Dependently typed programming and theorem proving in Haskell

Programming languages with dependent types allow us to specify powerful properties of values using the type system. By employing the Curry–Howard correspondence, we can also use these languages as proof languages for higher-order logics. In this blog post, I want to demonstrate that Haskell as supported by the Glasgow Haskell Compiler (GHC) can give us almost the same features.

The complete article can be seen as a kind of literate program. Extracting all code snippets and glueing them together yields a valid Haskell module. For your convenience, you can download the complete code as an ordinary Haskell source code file.

Prerequisites

Plain Haskell 2010 is not enough for emulating dependent types. We need support for generalized algebraic data types and for type synonym families. Furthermore, we want to use operator syntax on the type level for making our code easier to read. We declare the necessary language extensions:

{-# LANGUAGE GADTs, TypeFamilies, TypeOperators #-}

We want to define better typed versions of certain Prelude functions. For convenience, we want them to have the same names as their Prelude counterparts. Therefore, we hide the corresponding Prelude functions:

import Prelude hiding (head, tail, (++), (+), replicate)
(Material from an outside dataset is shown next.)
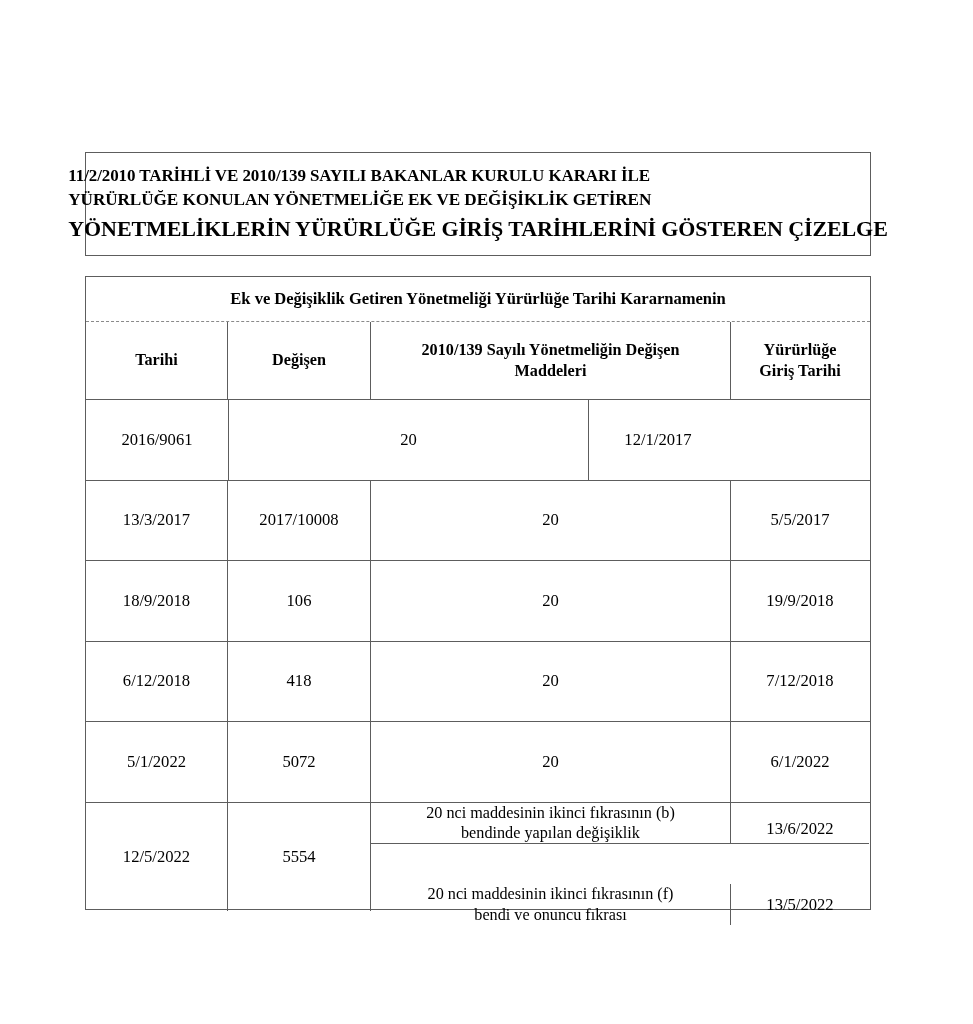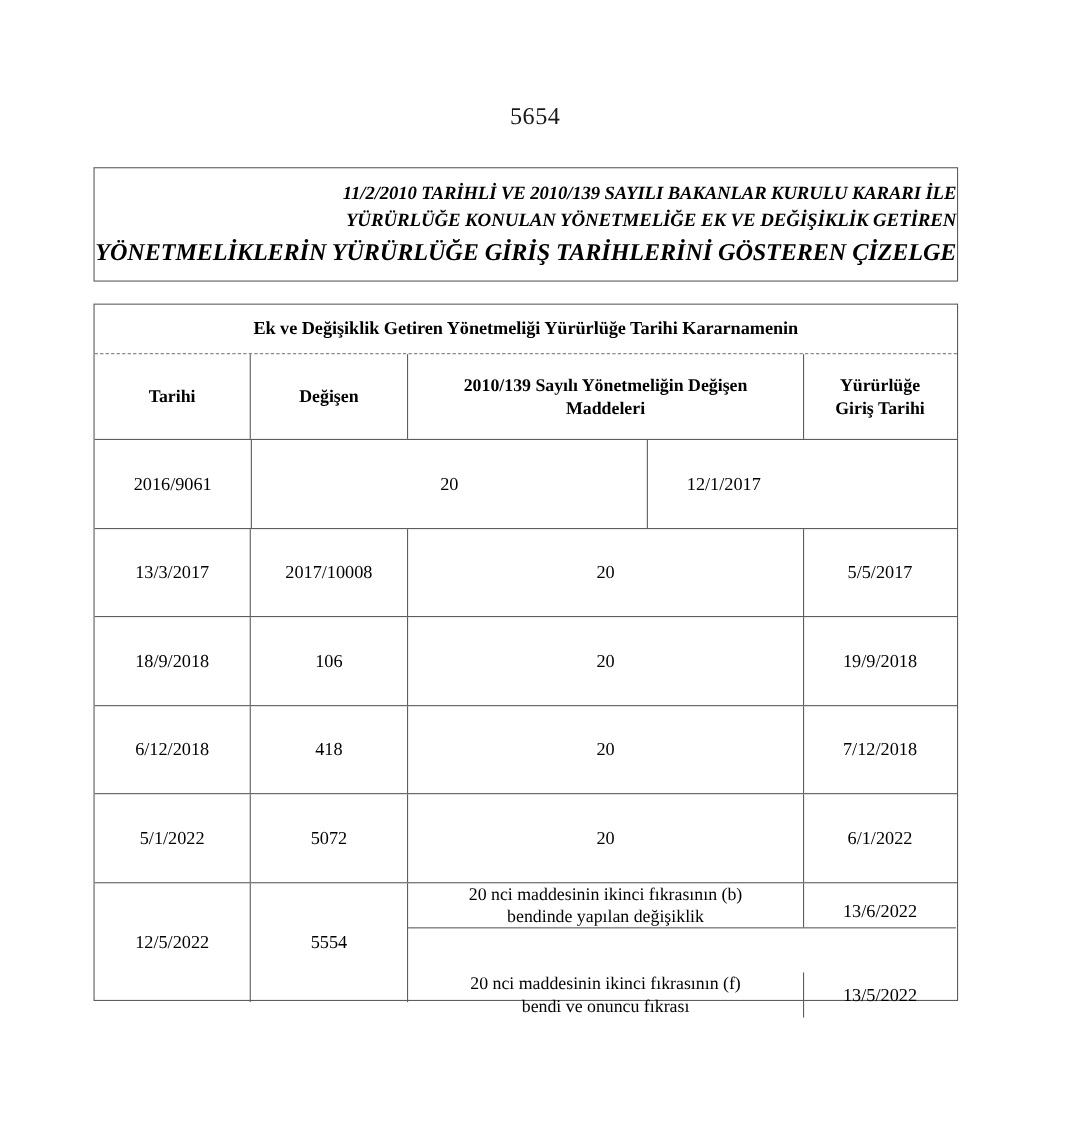"5654" div.page-number { html: <div>5654</div> -> none }
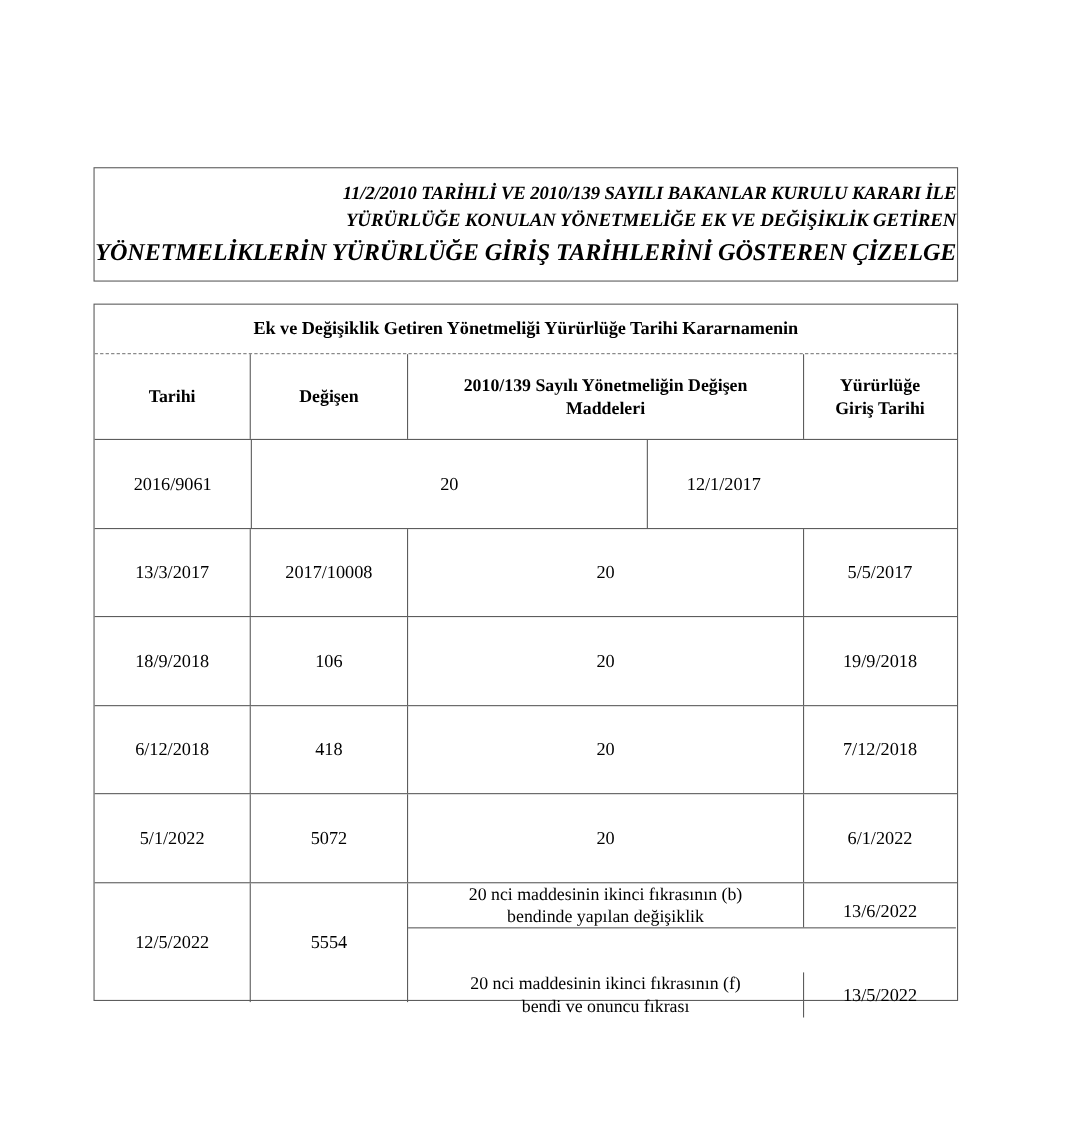"11/2/2010 TARİHLİ VE 2010/139 SAYILI" .title-text { font-style: italic -> none; text-align: right -> left }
Since Haskell does not come with a type for natural numbers, we make use of the natural-numbers package:

import Data.Natural

We are now ready to turn to the actual development.

Dependently typed programming

Dependent types are types that are parameterized by values. In Haskell, however, parameters of types have to be types again. So we represent values by types. Let us look how this works for natural numbers. The usual ADT declaration of natural numbers uses two data constructors Zero and Succ. These data constructors become type constructors now:

data Zero

data Succ nat

Note that it does not matter what values the types Zero and Succ cover. It is most reasonable to leave these types empty.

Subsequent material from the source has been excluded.